Prompt:
A word-for-word copy of the records is needed, with every picture left out.

Material shown:
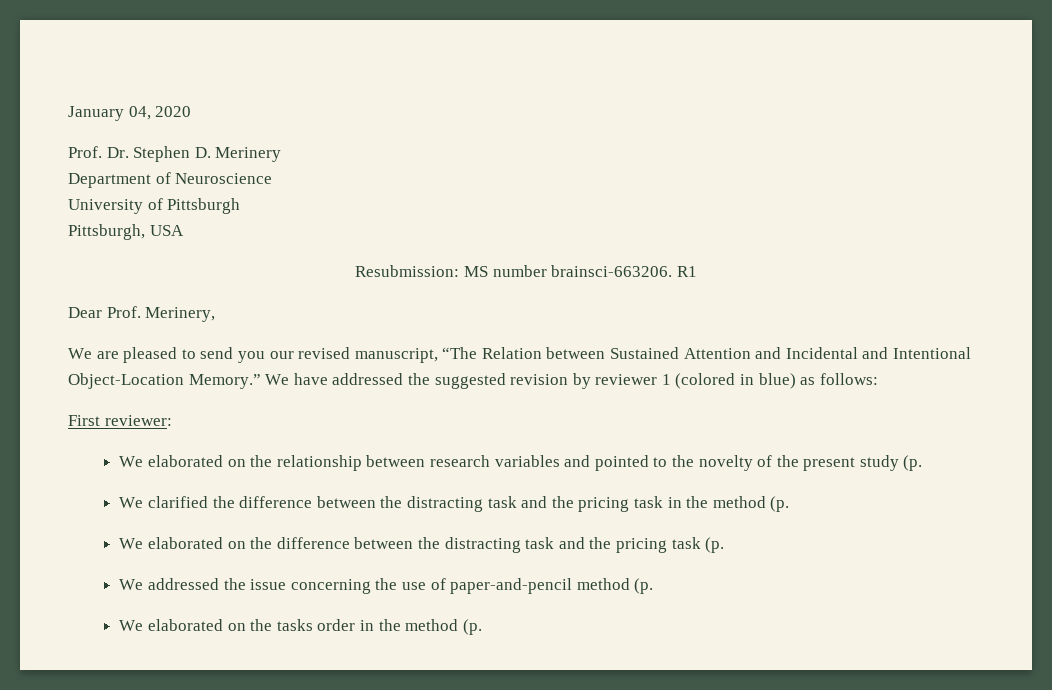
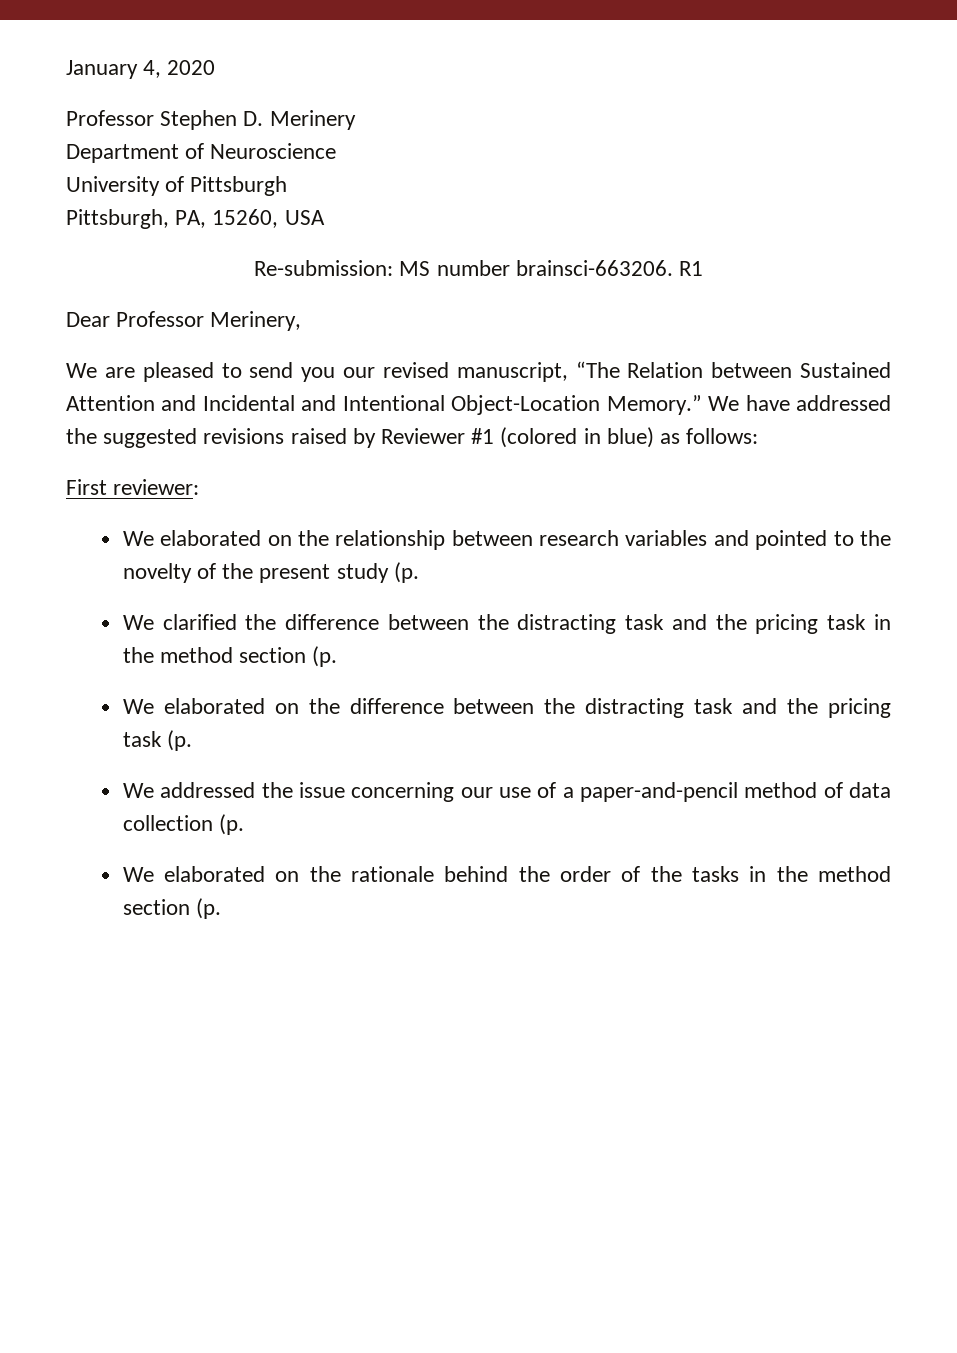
- January 04, 2020
+ January 4, 2020
- Prof. Dr. Stephen D. Merinery
+ Professor Stephen D. Merinery
- Pittsburgh, USA
+ Pittsburgh, PA, 15260, USA
- Resubmission: MS number brainsci-663206.
+ Re-submission: MS number brainsci-663206.
- Dear Prof. Merinery,
+ Dear Professor Merinery,
- We have addressed the suggested revision by reviewer 1 (colored in blue) as follows:
+ We have addressed the suggested revisions raised by Reviewer #1 (colored in blue) as follows:
- We clarified the difference between the distracting task and the pricing task in the method (p.
+ We clarified the difference between the distracting task and the pricing task in the method section (p.
- We addressed the issue concerning the use of paper-and-pencil method (p.
- We elaborated on the tasks order in the method (p.
+ We addressed the issue concerning our use of a paper-and-pencil method of data collection (p.
+ We elaborated on the rationale behind the order of the tasks in the method section (p.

Answer to this exercise:
- January 04, 2020
+ January 4, 2020
- Prof. Dr. Stephen D. Merinery
+ Professor Stephen D. Merinery
- Pittsburgh, USA
+ Pittsburgh, PA, 15260, USA
- Resubmission: MS number brainsci-663206.
+ Re-submission: MS number brainsci-663206.
- Dear Prof. Merinery,
+ Dear Professor Merinery,
- We have addressed the suggested revision by reviewer 1 (colored in blue) as follows:
+ We have addressed the suggested revisions raised by Reviewer #1 (colored in blue) as follows:
- We clarified the difference between the distracting task and the pricing task in the method (p.
+ We clarified the difference between the distracting task and the pricing task in the method section (p.
- We addressed the issue concerning the use of paper-and-pencil method (p.
- We elaborated on the tasks order in the method (p.
+ We addressed the issue concerning our use of a paper-and-pencil method of data collection (p.
+ We elaborated on the rationale behind the order of the tasks in the method section (p.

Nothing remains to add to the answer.